Futaleufú, Patagonia

By Laurence Alvarez-Roos

If your are looking for a paddling Mecca that will exceed your expectations by a long shot, then you should pack your bags, paddle and put the Futaleufú into your GPS guided map in your smart phone as your destination.

Futaleufú, Patagonia

From the lakes in Argentina and the Rio Tigre that form the headwaters of the Fu to the Lago Yelcho in Chile
This is where the The Futaleufú River comes to a rest before she lazily meanders to the Pacific Ocean near Chaiten – there are few places on the planet that offer such an amazing variety of paddling options. Whether you want to hard shell kayak, paddle a raft, inflatable kayak, sea kayak, SUP or paddle a canoe, you will find world-class waters for each stroke right in the heart of northern Patagonia.

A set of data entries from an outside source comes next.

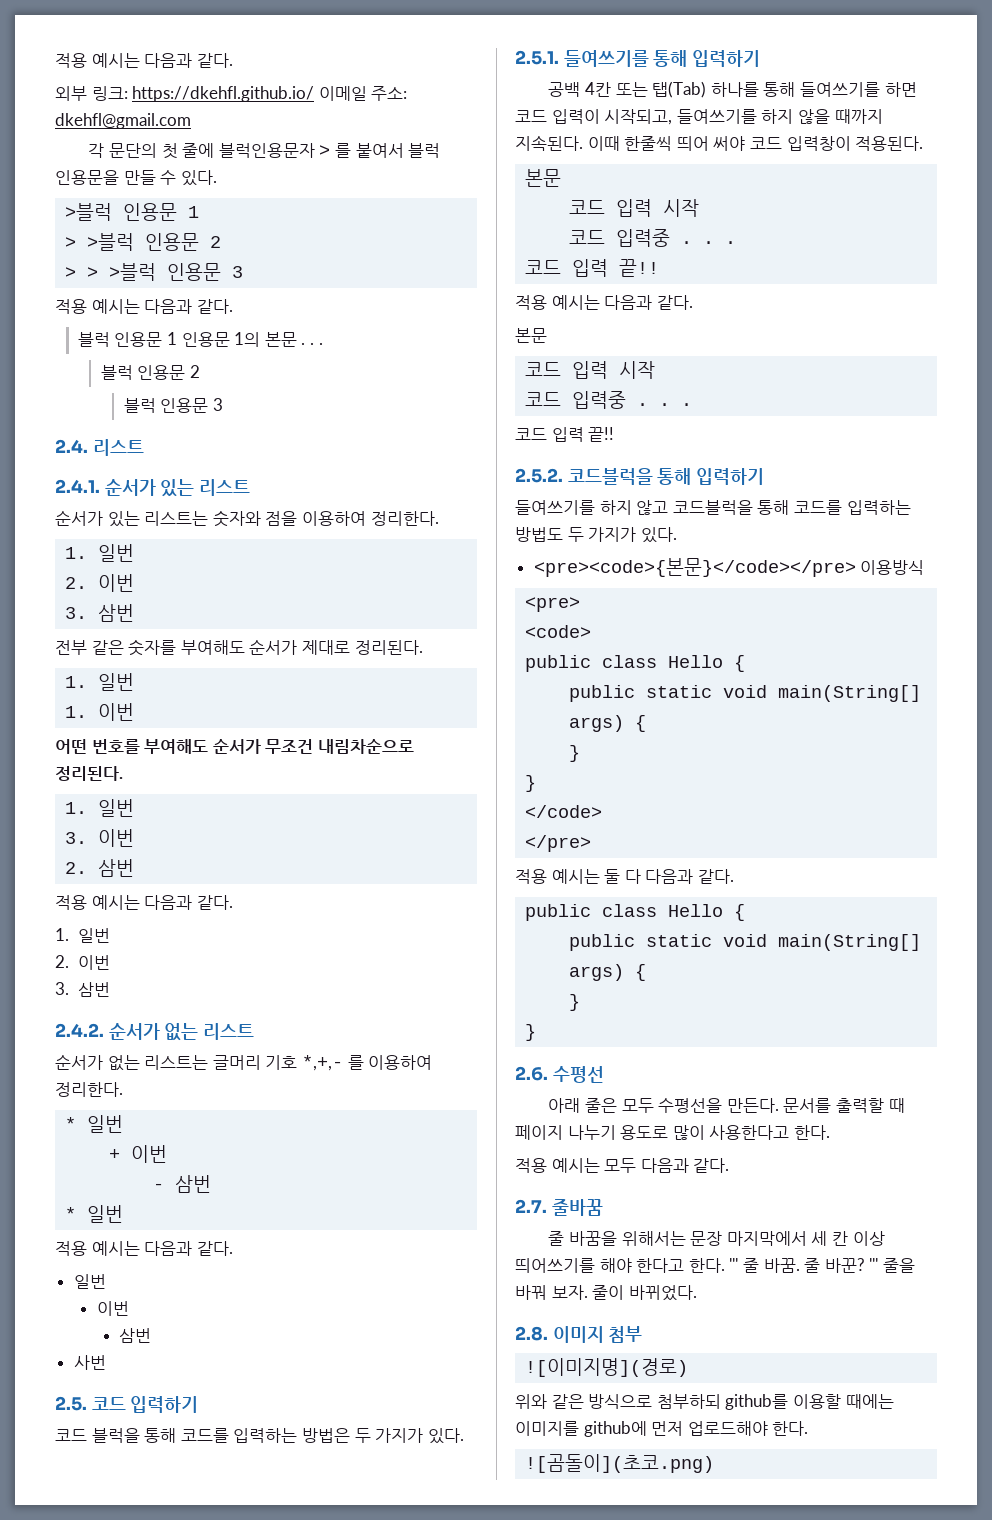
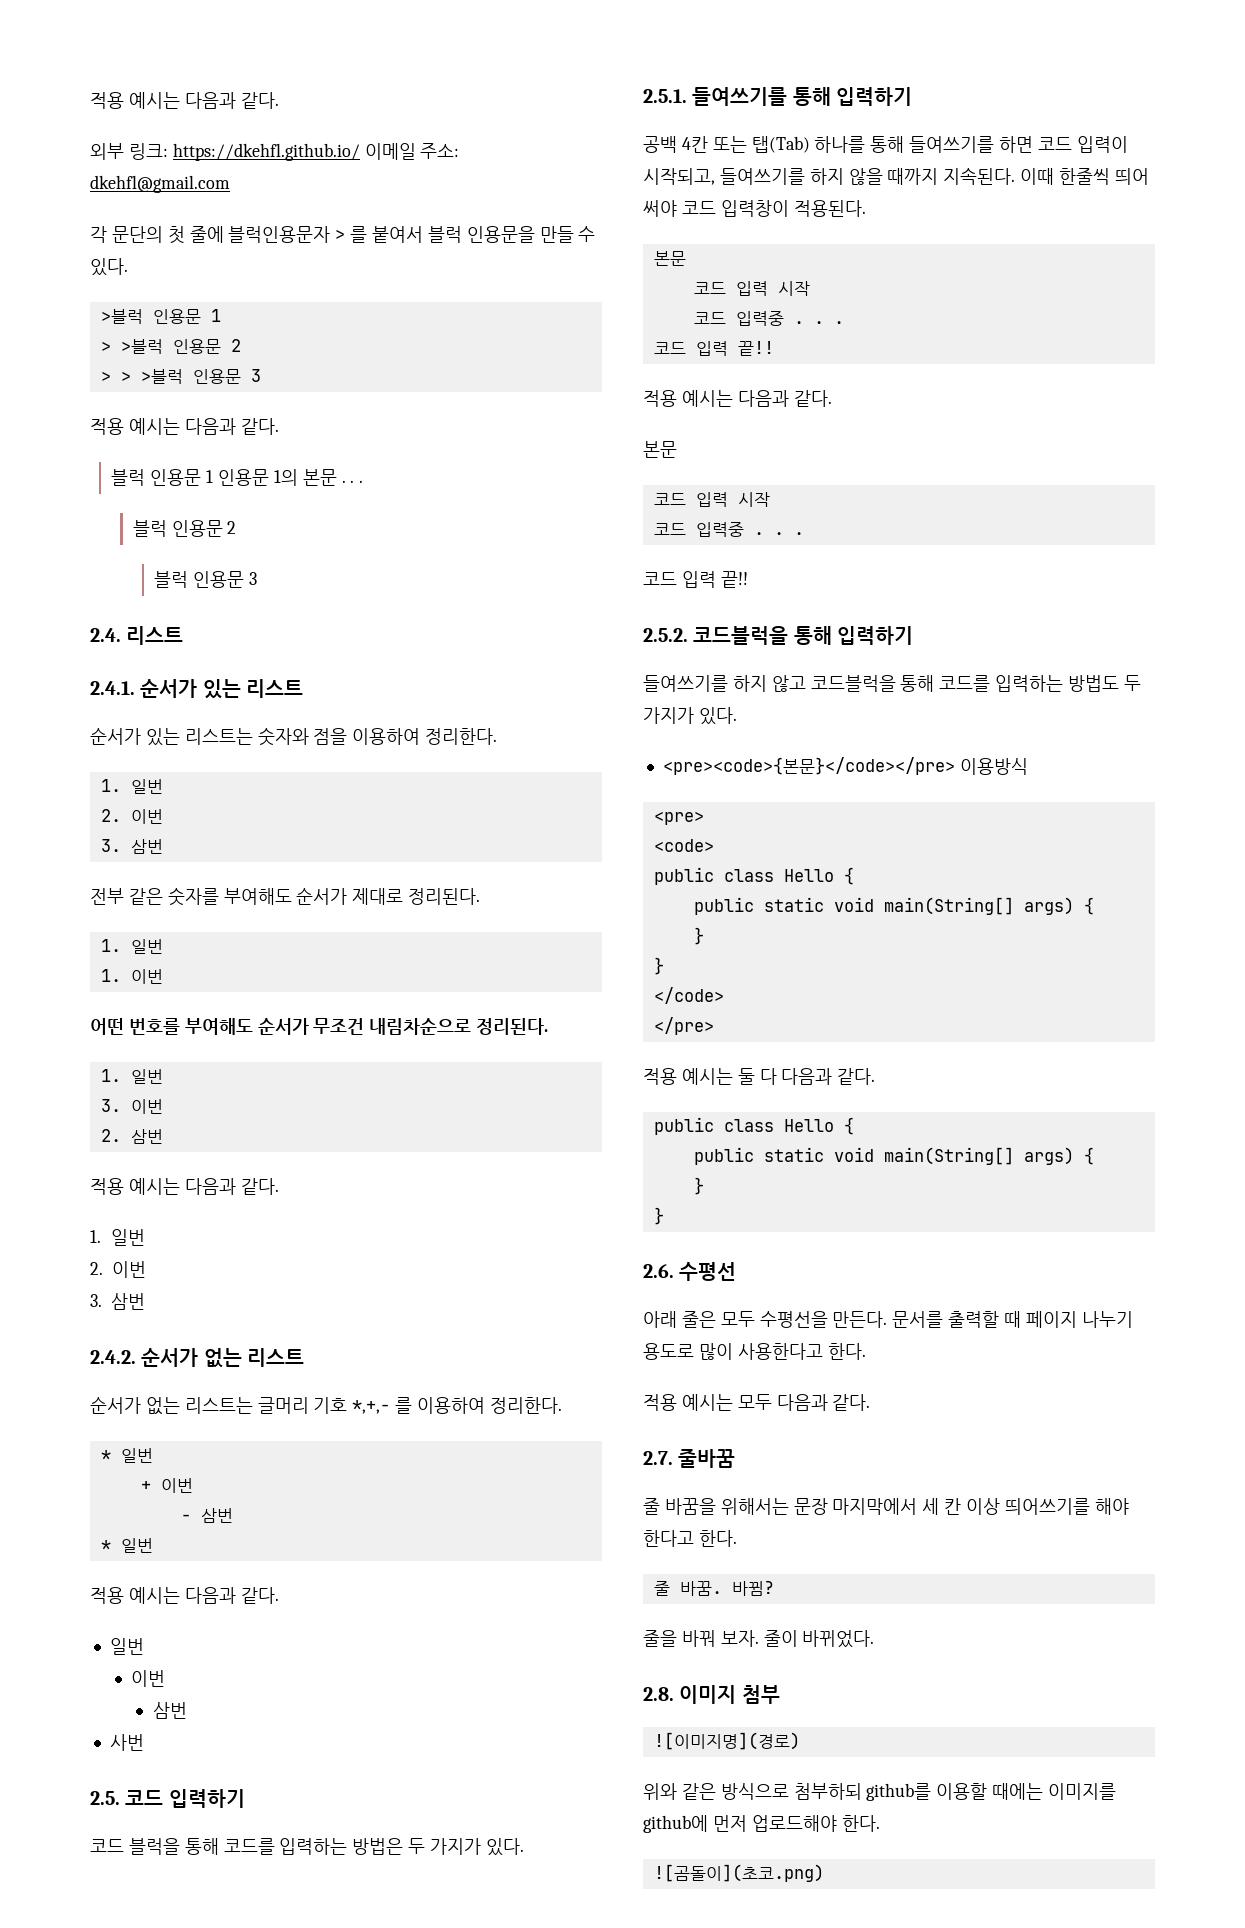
- 줄 바꿈을 위해서는 문장 마지막에서 세 칸 이상 띄어쓰기를 해야 한다고 한다. ''' 줄 바꿈.
+ 줄 바꿈을 위해서는 문장 마지막에서 세 칸 이상 띄어쓰기를 해야 한다고 한다.
+ 줄 바꿈.
- 줄 바꾼? ''' 줄을 바꿔 보자.
+ 바뀜?
+ 줄을 바꿔 보자.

To compliment the scenery and paddling options are a stunning variety of places to stay and people to show you the way if you choose to include some professional guidance. From camping on a farmers land; in the unclaimed forest; staying in a campground (which doubles as a working farm); at an outfitter’s camp; a bed and breakfast lodge in town or a brand new five star posh lodge that is destined to open for the summer season 2013/14… you will find across the board welcoming smiles and eager hosts.

What makes the Fu unique is that you can paddle on gin clear lakes, full of trout, flanked by numerous snowy peaks, which are replenished with countless white ribbon waterfalls and you will find three major streams to paddle and when the conditions are just right plus numerous steep creeks all within a 45-minute drive of wherever you are staying. The Rio Espolon (class 1-3), the Rio Azul (class 1-4) and the Futaleufú (1-5) are all part of the greater Fu river system.

Futaleufú, Patagonia

It is the ease of access and short drives combined with the awesome river time that will spoil you to no end. If you are like so many paddlers that I have met recently, you are seriously calculating the driving time versus river time anytime you plan an outing. Often, you will say, hmm, I think I rather ride my mountain bike or I think I will take up kite boarding because I am tired of the shuttles and long drives. Well, the Fu will bring you back – back to loving life as a river person!

So, what are your choices? If you want to paddleboard, you should bring your own (preferably an inflatable for ease of transport) as no one is renting them (yet!).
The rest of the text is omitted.